Loosely translated, a covered account in a dealership could be any account where the potential exists for information to be stolen from the dealership or for the dealership to be presented with stolen identity information. According to “A Dealer’s Guide to the Red Flags Rule,” part of the CARLAW Compliance Series, authored by Michael A. Benoit of Hudson Cook, LLP, covered accounts “will likely consist of the installment sale and lease contracts the dealers originate (regardless of whether the accounts are sold to a finance company), and house accounts through which consumers can pay the dealership for goods and services over time.”

Where to begin
The first step for a dealer putting together an ITPP is to identify the areas of the dealership that are vulnerable to identity theft. If dealers are compliant with the FTC Safeguards Rule, they have conducted at least one risk assessment of the dealership and are aware of some areas where problems could occur. The Safeguards Rule, however, does not specifically provide for business or commercial accounts. The “Red Flags” Rule could encompass such accounts since there is a reasonably foreseeable risk of identity theft as a result of transactions involving those accounts.

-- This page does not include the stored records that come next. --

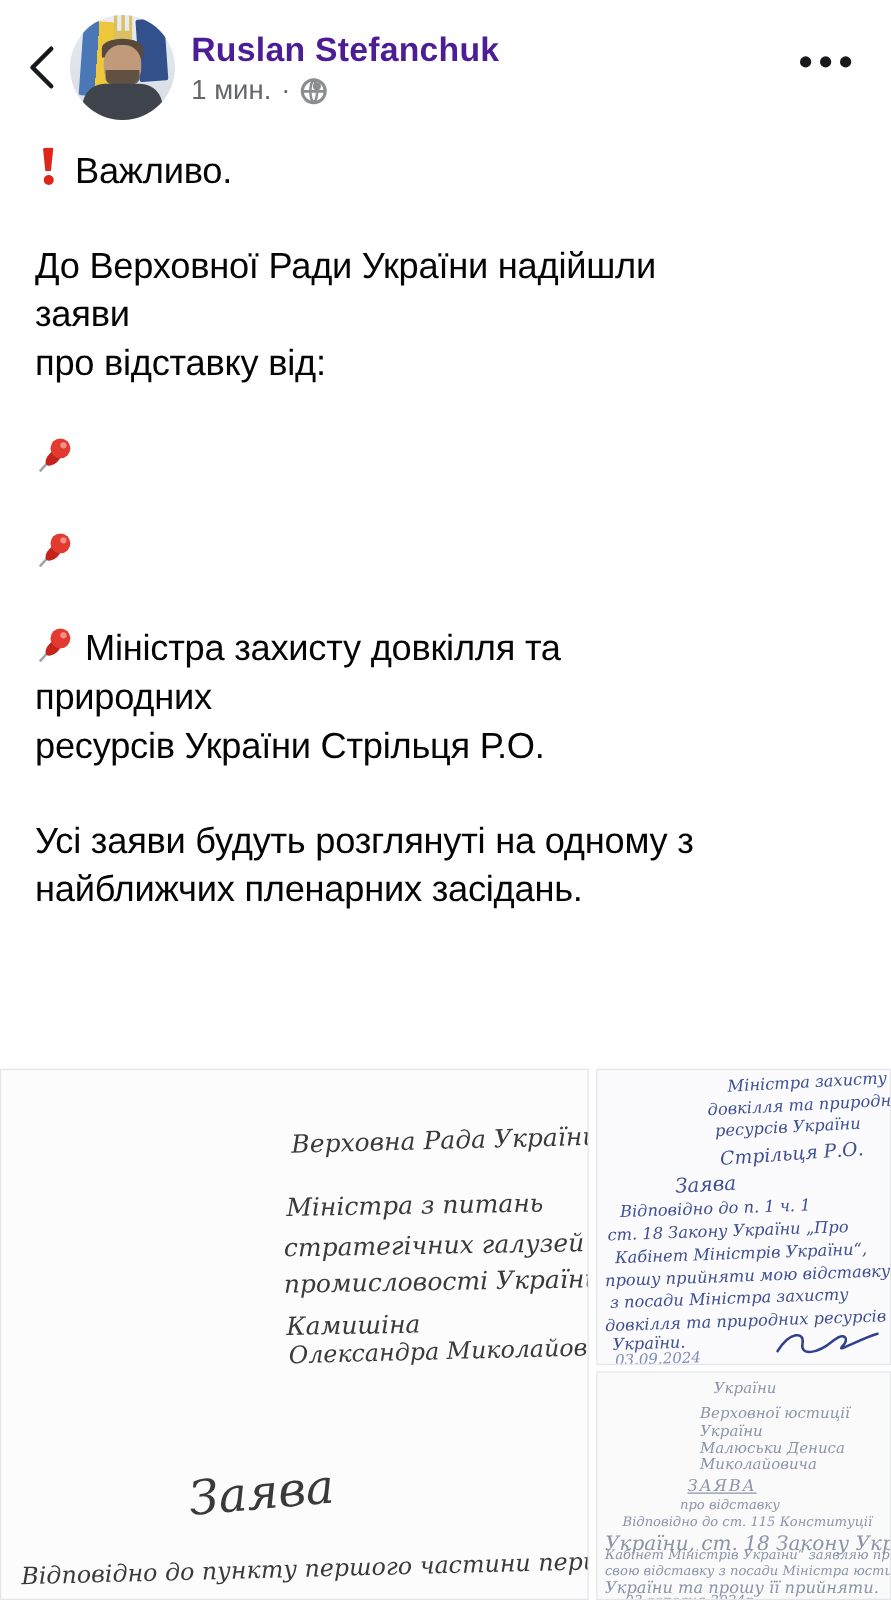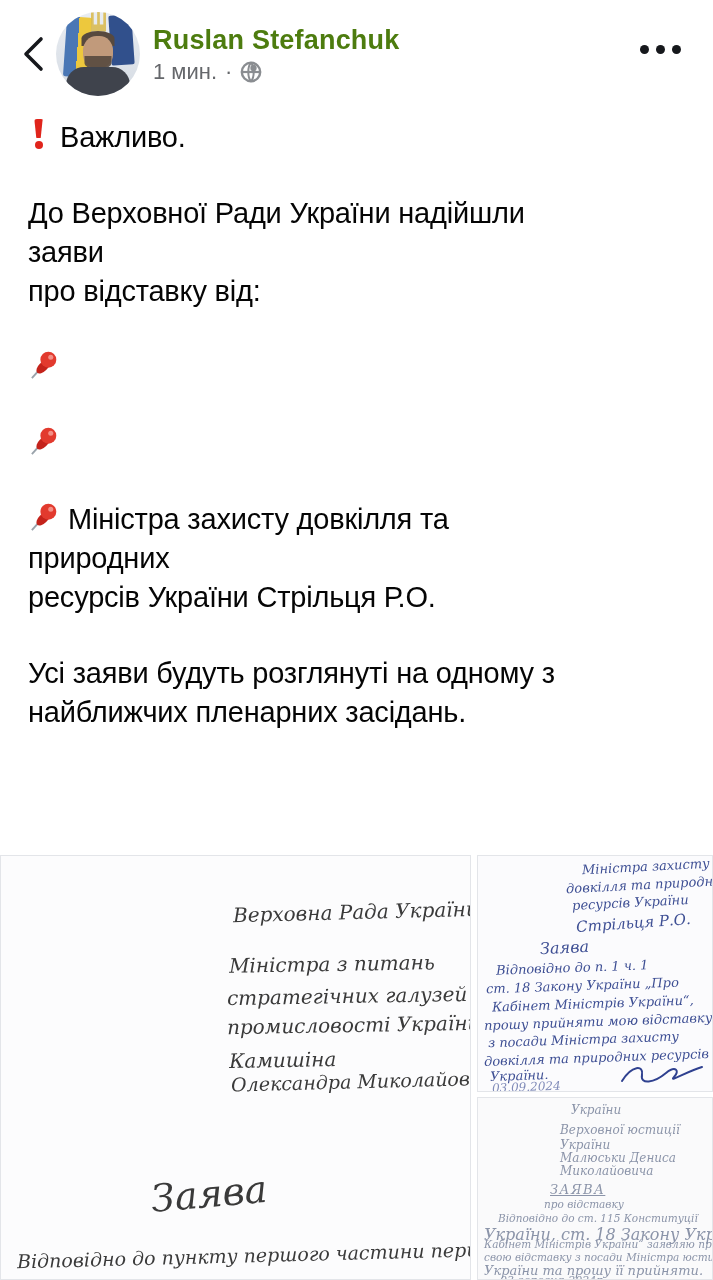--- a/index.html
+++ b/index.html
@@ -14,22 +14,22 @@
   .flag-ua{position:absolute;left:9px;top:5px;width:25px;height:60px;border-radius:2px;
            background:linear-gradient(90deg,#4a77b5 0 50%,#edc83d 50% 100%);transform:rotate(4deg);}
   .flag-right{position:absolute;right:7px;top:3px;width:23px;height:50px;border-radius:2px;background:#31508c;transform:rotate(-4deg);}
   .trident{position:absolute;left:35px;top:0px;width:15px;height:20px;background:#d8b84a;opacity:.85;
            clip-path:polygon(0 0,18% 0,18% 65%,41% 65%,41% 0,59% 0,59% 65%,82% 65%,82% 0,100% 0,100% 100%,0 100%);}
   .hair{position:absolute;left:50%;top:19px;transform:translateX(-50%);width:33px;height:15px;background:#57493e;border-radius:50% 50% 0 0;}
   .face{position:absolute;left:50%;top:24px;transform:translateX(-50%);width:30px;height:32px;background:#c19a7b;border-radius:45% 45% 42% 42%;}
   .beard{position:absolute;left:50%;top:44px;transform:translateX(-50%);width:27px;height:13px;background:#57493e;border-radius:0 0 46% 46%;opacity:.9;}
   .body-shape{position:absolute;left:50%;bottom:-7px;transform:translateX(-50%);width:64px;height:36px;background:#3f434c;border-radius:18px 18px 0 0;}
   .h-text{margin-left:13px;flex:1;min-width:0;}
-  .h-name{font-size:27px;font-weight:bold;color:#4d7c0f;letter-spacing:.2px;line-height:32px;}
-  .h-meta{margin-top:4px;font-size:22px;color:#65676b;display:flex;align-items:center;gap:8px;line-height:24px;}
+  .h-name{font-size:27px;font-weight:bold;color:#4c1d95;letter-spacing:.2px;line-height:32px;}
+  .h-meta{margin-top:4px;font-size:22px;color:#65676b;display:flex;align-items:flex-end;gap:8px;line-height:24px;}
   .menu-dots{display:flex;gap:7px;align-self:flex-start;margin:38px 18px 0 0;cursor:pointer;}
   .menu-dots i{width:9px;height:9px;border-radius:50%;background:#16181c;display:block;}
 
   
   .post{position:absolute;top:100px;left:0;width:619px;height:755px;box-sizing:border-box;padding:18px 28px 0 28px;overflow:hidden;}
   .para{margin:0 0 37px 0;font-size:29px;line-height:39px;color:#050505;letter-spacing:-0.2px;}
   .para .txt{white-space:pre-line;}
   .excl{display:inline-block;width:13px;margin:0 15px 0 4px;vertical-align:-2px;}
   .excl .bar{display:block;width:10px;height:19px;margin:0 auto;background:#e0251c;
              clip-path:polygon(8% 0,92% 0,72% 100%,28% 100%);border-radius:3px;}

Dealers also need to remember that, much like the Safeguards Rule, they need to look internally for areas that could be exploited by identity thieves. Dealership personnel, of course, have easy access to customer information and should be monitored, but is there also potential for a third-party service provider to access the dealership’s database?

As part of the rule, dealers are required to exercise appropriate oversight of service provider arrangements. Dealers need to take a look at their agreements with any third parties, like computer vendors or companies mining the DMS to provide reports, and determine if there are potential risks to the dealership’s data.

Determine what red flags to look for
Once the vulnerable accounts have been identified, the dealer must come up with “red flags,” which are patterns, practices or specific activities that indicate the possible existence of identity theft. The regulation states that an ITPP should include red flags from five categories: notifications or other warnings from consumer reporting agencies or service providers, the presentation of suspicious documents, the presentation of suspicious personal identifying information, unusual use of or suspicious activity related to a covered account, and notice from customers, victims of identity theft, law enforcement authorities, or other persons regarding possible identity theft in connection with the dealership’s covered accounts

A supplement to the regulation offers 26 examples of red flags dealers may want to incorporate into their programs. Including these 26 red flags is not mandatory; however, they do merit consideration. Should dealers include all 26 examples just to be sure? Not necessarily.

Since businesses are expected to tailor their programs to fit specific needs, including all 26 (regardless of their relevancy to the business) could imply that the dealer has simply thrown together a list without giving it any real consideration. Including only those red flags pertinent to the dealership reflects the likelihood that the dealer has given serious consideration to the matter. “The fact that you examined them and didn’t include all of them is proof that you did something,” said Shanahan. “It’s evidence in itself that you analyzed the program and identified the red flags like it says you’re supposed to.”

The list of examples offered by the rule is not exhaustive, so dealers should also draw upon any past encounters they’ve had with identity theft and information from outside sources like dealer associations and the news media.
 
Determine how to recognize and deal with red flags
Once red flags have been identified and incorporated into the program, the dealer must then determine how to detect them. Dealers can examine a customer’s identity documents for inconsistencies, ask questions about past debts and residences from the content of credit reports, or go so far as to request additional information such as a utility bill. It may be helpful to implement a fixed process for sales and F&I people to use in verifying customers’ identities.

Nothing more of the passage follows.